Letters

We must empower young entrepreneurs

Dear Editor,

The presence of entrepreneurship is vital to the economy of The Bahamas. Entrepreneurs are the ones that stimulate job opportunities. They are the individuals that will stand at the forefront of innovation in the country. They are the brilliant minds that are crucial for competitiveness on both a national and international scale. We must realize that if we fail to empower them, we will fail to empower our future.

When we talk about young entrepreneurs in The Bahamas, we are talking about the individuals in our nation that are often overlooked but yet are the people that are dreamers, thinkers and doers. The empowerment of business minds would reflect positively in Bahamian-led philanthropic efforts. On a daily basis, these individuals prove to us that you will fall down ten times but you must get back up eleven times no matter the circumstances. Perseverance is essential.

By becoming an entrepreneur, that is one less unemployed person; that is one person that can create a business venture that generates a vast variety of job opportunities for others. This continuous and impactful system contributes to lowering the unemployment rate throughout our Bahamaland. We will see a drastic change in our standard of living if we implement the innovations that are developed or adopted by young entrepreneurs. The time to empower our young entrepreneurs is now. It should not be solely up to the government to come up with great ideas to increase the quality of life in The Bahamas.

Entrepreneurs are natural innovators. They are bound to introduce endless ideas and strategies that can change the lives of many Bahamians. For far too long, avant-garde ideas for community and economic development have been monopolized by either the government or foreigners. It is time that we create platforms for young Bahamians to introduce their ideas and work on making a wild dream into an amazing reality.

If we take a look at our neighboring country, the United States, we would notice that most of the groundbreaking innovations introduced to improve the convenience of our daily lives and maximize efficiency did not come from their government but, rather, entrepreneurs and oftentimes young entrepreneurs. Take a look at business powerhouses that were not created by the U.S. government.

Uber was created by two like-minded entrepreneurs. Microsoft was birthed by two young brilliant and ambitious college students. Finally, Amazon was founded by a thirty-year-old aspiring entrepreneur. All of these companies had the same foundation in mind – simply to improve convenience as we know it and to provide employment for millions of people across their nation.
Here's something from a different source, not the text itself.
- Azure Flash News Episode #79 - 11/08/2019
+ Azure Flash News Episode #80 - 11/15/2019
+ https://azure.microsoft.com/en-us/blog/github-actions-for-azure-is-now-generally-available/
Young businessmen and businesswomen will play a big role in helping to diversify our economy. Through their empowerment, they will have the opportunity to see their innovative ideas come into fruition and bring sheer heart into new industries. By giving entrepreneurs a voice and platform in our society, we would also make a variety of professions relevant and in demand. Consequently, atypical aspects of entrepreneurship would come alive. We would see an influx in career choices that aren’t as popular in our society, such as entrepreneurs in the technical and agricultural field. More agricultural entrepreneurs create more opportunities for farm workers and the cycle continues.

Entrepreneurs in the manufacturing field create a new avenue for Bahamians to venture as technicians, engineers, assemblers, truck drivers and more. Entrepreneurship can also add an important factor to economic development, which is export. As businesses begin to sprout, the opportunities to expand into a foreign market will arise, allowing new export markets for the country and leading to currency inflows. Furthermore, this would allow us to easily access new technological strategies that are used by more developed countries.

All in all, we must empower our young entrepreneurs and give them the opportunity to spread their wings and create jobs for our students that are studying in various fields, that find it difficult to find employment at home simply because there is not a demand for their profession. Peter Drucker once said, “Entrepreneurship is neither a science nor art. It is a practice.” It is important for us to afford entrepreneurs the opportunity to practice in order to make a change.